PROBLEM TO SOLVE:
In the records below, begin at the line that has "blacklist, click lock" and stop after the line that has "- By default, youtube"; quote those lines verbatim and nothing more.

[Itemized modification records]

# # # # #

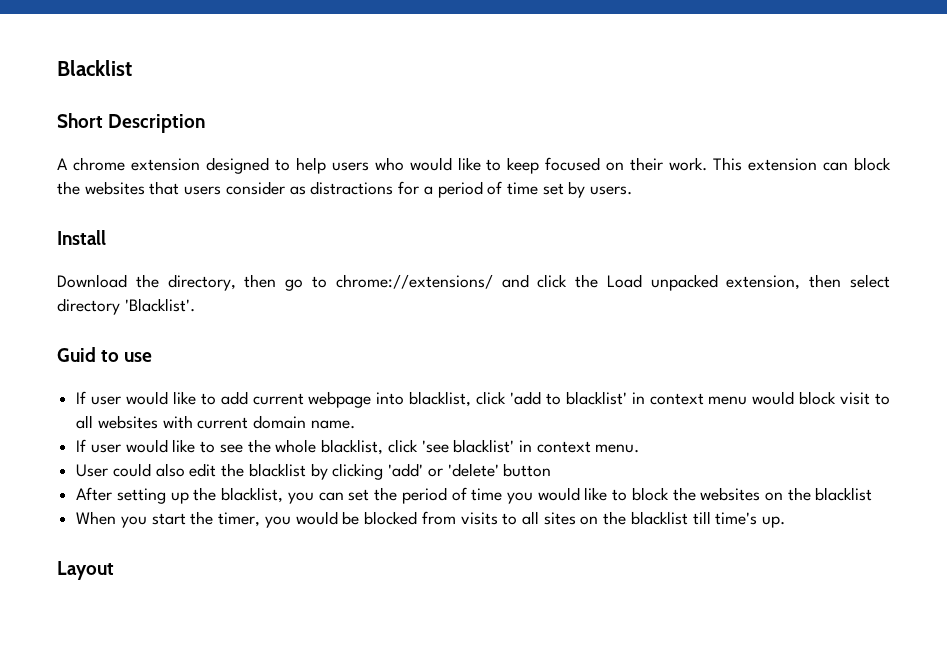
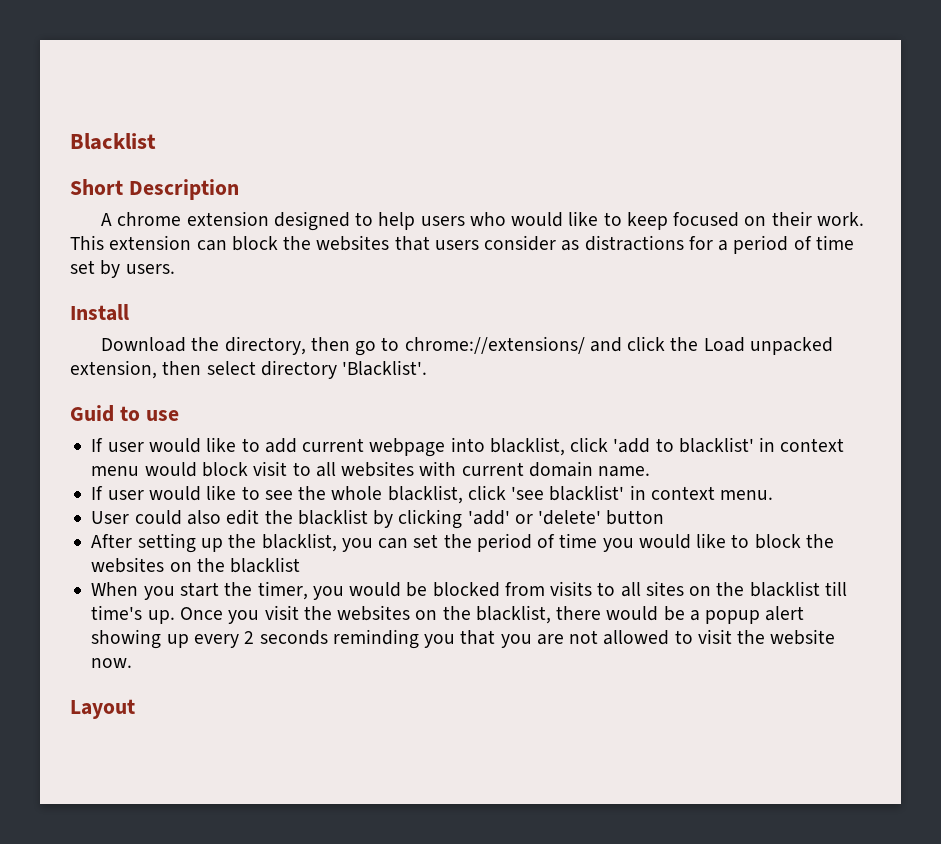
+ Once you visit the websites on the blacklist, there would be a popup alert showing up every 2 seconds reminding you that you are not allowed to visit the website now.

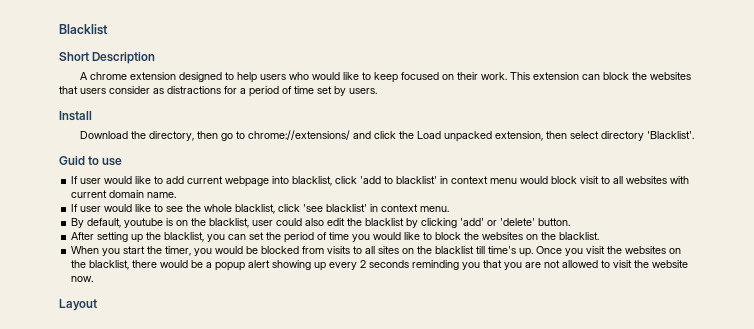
- User could also edit the blacklist by clicking 'add' or 'delete' button
+ By default, youtube is on the blacklist, user could also edit the blacklist by clicking 'add' or 'delete' button.
- After setting up the blacklist, you can set the period of time you would like to block the websites on the blacklist
+ After setting up the blacklist, you can set the period of time you would like to block the websites on the blacklist.

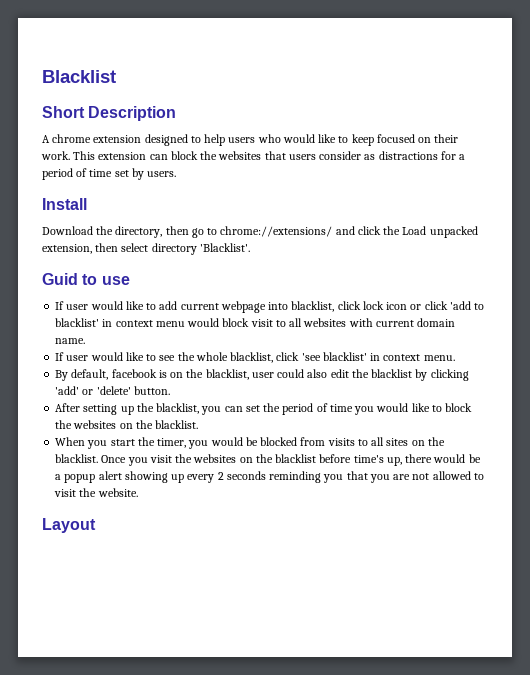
- If user would like to add current webpage into blacklist, click 'add to blacklist' in context menu would block visit to all websites with current domain name.
+ If user would like to add current webpage into blacklist, click lock icon or click 'add to blacklist' in context menu would block visit to all websites with current domain name.
- By default, youtube is on the blacklist, user could also edit the blacklist by clicking 'add' or 'delete' button.
+ By default, facebook is on the blacklist, user could also edit the blacklist by clicking 'add' or 'delete' button.
- When you start the timer, you would be blocked from visits to all sites on the blacklist till time's up.
+ When you start the timer, you would be blocked from visits to all sites on the blacklist.
- Once you visit the websites on the blacklist, there would be a popup alert showing up every 2 seconds reminding you that you are not allowed to visit the website now.
+ Once you visit the websites on the blacklist before time's up, there would be a popup alert showing up every 2 seconds reminding you that you are not allowed to visit the website.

# # # # #

EXERCISE RESPONSE:
+ If user would like to add current webpage into blacklist, click lock icon or click 'add to blacklist' in context menu would block visit to all websites with current domain name.
- By default, youtube is on the blacklist, user could also edit the blacklist by clicking 'add' or 'delete' button.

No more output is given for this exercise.